MARC Report 250: RDA Language validation

The main enhancement in version 2.50 is to add support for the validation of RDA strings in non-English languages.

In this version, French, Spanish, and German are supported.

Support for other languages may be added in the future, taking into consideration that RDA string validation is based on the RDA Registry. Therefore, the universe of language support available to MARC Report is limited to the languages into which RDA has been fully translated, in the RDA Registry.

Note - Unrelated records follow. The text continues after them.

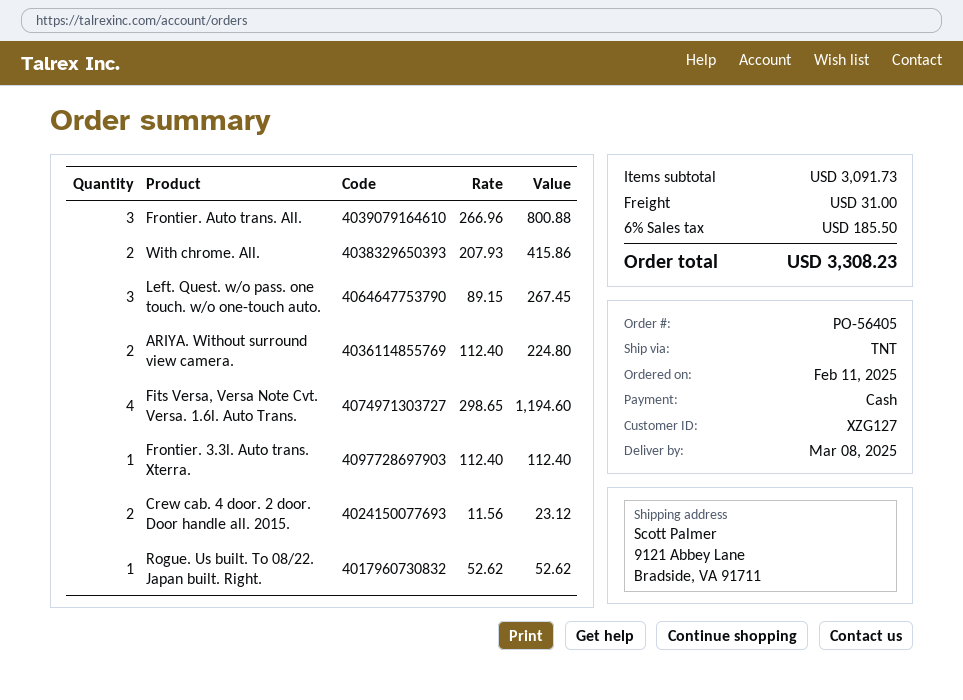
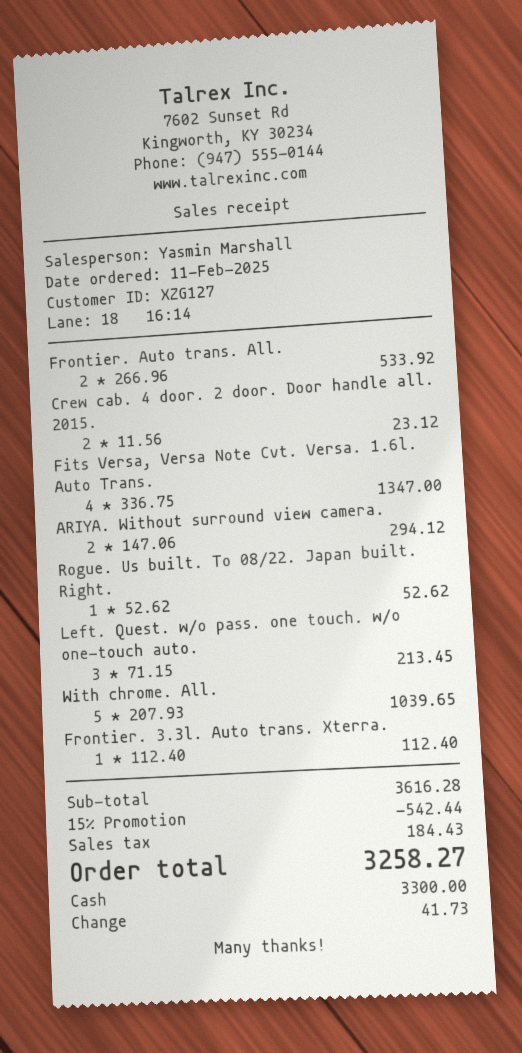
Frontier. Auto trans. All.: 3 x 266.96 = 800.88 -> 2 x 266.96 = 533.92
With chrome. All.: 2 x 207.93 = 415.86 -> 5 x 207.93 = 1039.65
Left. Quest. w/o pass. one touch. w/o one-touch auto.: 3 x 89.15 = 267.45 -> 3 x 71.15 = 213.45
ARIYA. Without surround view camera.: 2 x 112.40 = 224.80 -> 2 x 147.06 = 294.12
Fits Versa, Versa Note Cvt. Versa. 1.6l. Auto Trans.: 4 x 298.65 = 1194.60 -> 4 x 336.75 = 1347.00
subtotal: 3091.73 -> 3616.28
discount: none -> 15% = 542.44
shipping: 31.00 -> none
tax: 185.50 -> 184.43
total: 3308.23 -> 3258.27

For information about RDA translation, visit this link: http://www.rdaregistry.info/rgAbout/rdaref/translations/

Our goal in this version was to support the three languages listed above as completely as possible, without having an impact on the vast majority of our English language users. We performed extensive validation tests to ensure that version 250 behaved exactly the same as version 249 for our English users, and that loading the RDA strings for other languages would have no substantial performance impact on the program (such as slowing down batch mode, for example). We believe that unless a user goes into the options and adds support for another language, they should never even be aware that anything in the program has changed.

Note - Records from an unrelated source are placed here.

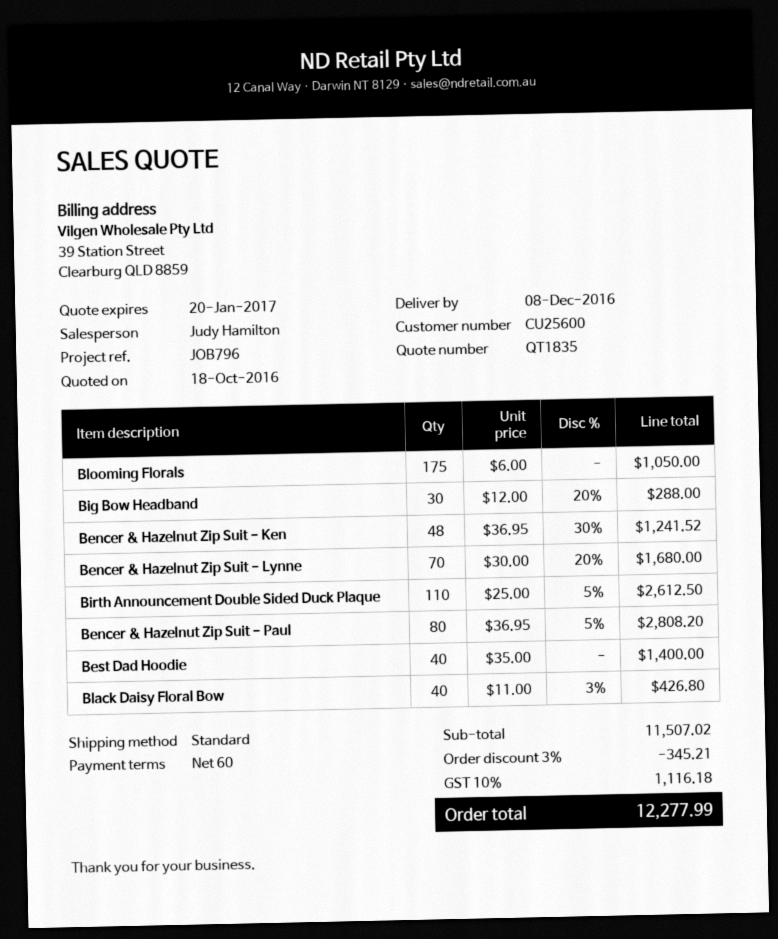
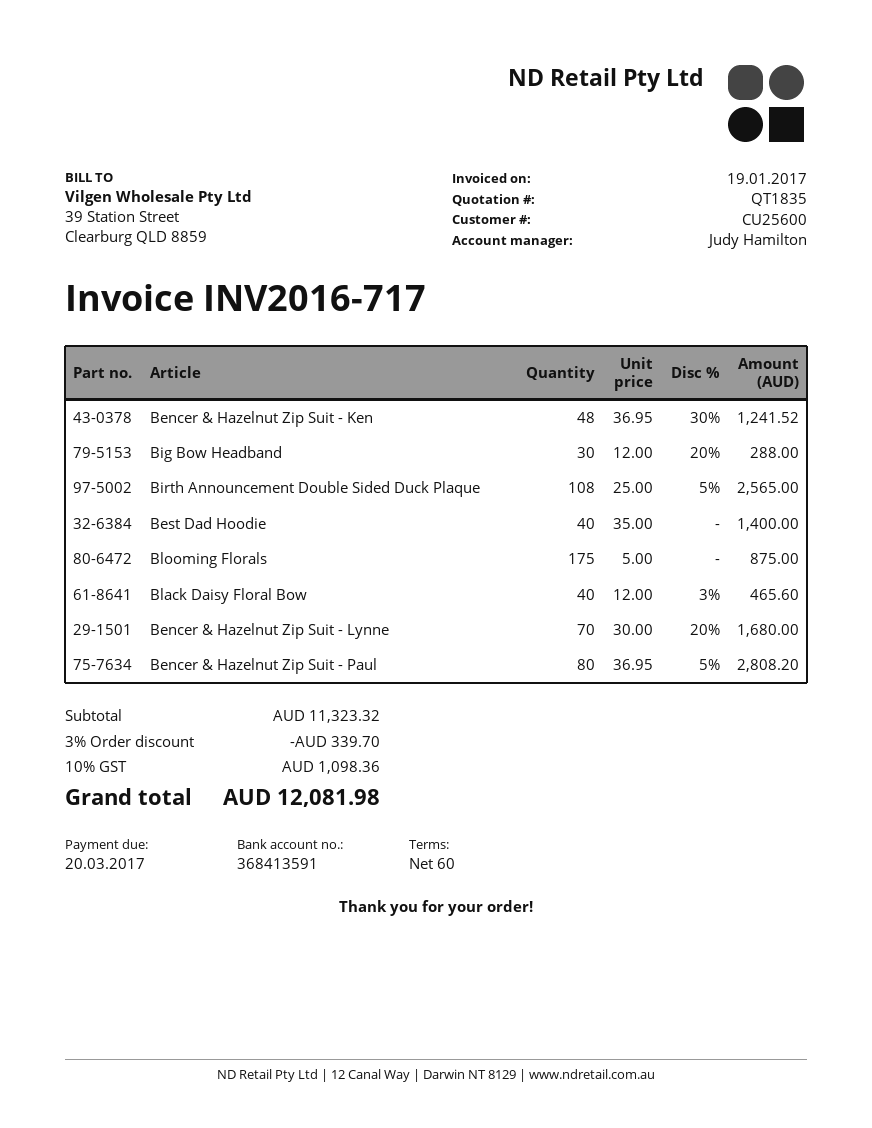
Blooming Florals: 175 x 6.00 = 1050.00 -> 175 x 5.00 = 875.00
Birth Announcement Double Sided Duck Plaque: 110 x 25.00 - 5% = 2612.50 -> 108 x 25.00 - 5% = 2565.00
Black Daisy Floral Bow: 40 x 11.00 - 3% = 426.80 -> 40 x 12.00 - 3% = 465.60
subtotal: 11507.02 -> 11323.32
discount: 3% = 345.21 -> 3% = 339.70
tax: 10% = 1116.18 -> 10% = 1098.36
total: 12277.99 -> 12081.98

At the same time we wanted to ensure that:

  1. Updates to language strings could be easily added
  2. New languages could easily be added

Back To Top

Options

The options for RDA language support are very simple.

They are accessed via a button/bar on the RDA page of the options.

After clicking on that button, the following form appears:

Select the language or languages that you want to validate. That's it.

Note that English cannot be selected or deselected. It is the default language, and the English strings are always loaded into memory when the program starts.

Back To Top

How it works

The validation of RDA strings applies to the MARC content designators selected for validation on the preceding page of the options, i.e., the 'Options|RDA' page (the page from which the screenshot above was launched).

In the default setup, this would be the following fields:

100 $e, 
110 $e, 111 $j
336 $a, 
337 $a, 
338 $a
700 $e, 700 $i
710 $e, 710 $i
711 $i, 711 $j
730 $i

As time goes on, this list may change. For example, we hope to add support for validation of English terms in the 34X fields in a future version; when that happens, language support for these fields will also be simultaneously implemented.

Validation of language strings is tied to a record's 'Language of cataloging', as specified in the record's 040 $b.

Thus, if the language of cataloging for a record is 'fre', and if you have selected 'fre' on this options page, then the program will validate the RDA strings from the selected subfields against the corresponding French strings in the RDA registry.

However, if the language of cataloging is 'fre', and you have not selected 'fre' on this options page, the program will validate the RDA strings against the default (English) strings from the registry; and even though the French terms might be valid, they will be flagged as invalid.

When an 040$b contains one of the languages supported by our RDA validation checks, but that language has not been enabled in your options, one of the first error messages you will see in the panel on the right will read:

040: Language validation disabled

as a way of prompting you to check your RDA language options. If this record is intended for use in a catalog that does not use that language, then you may need to replace this record with one that is cataloged in the language of the catalog.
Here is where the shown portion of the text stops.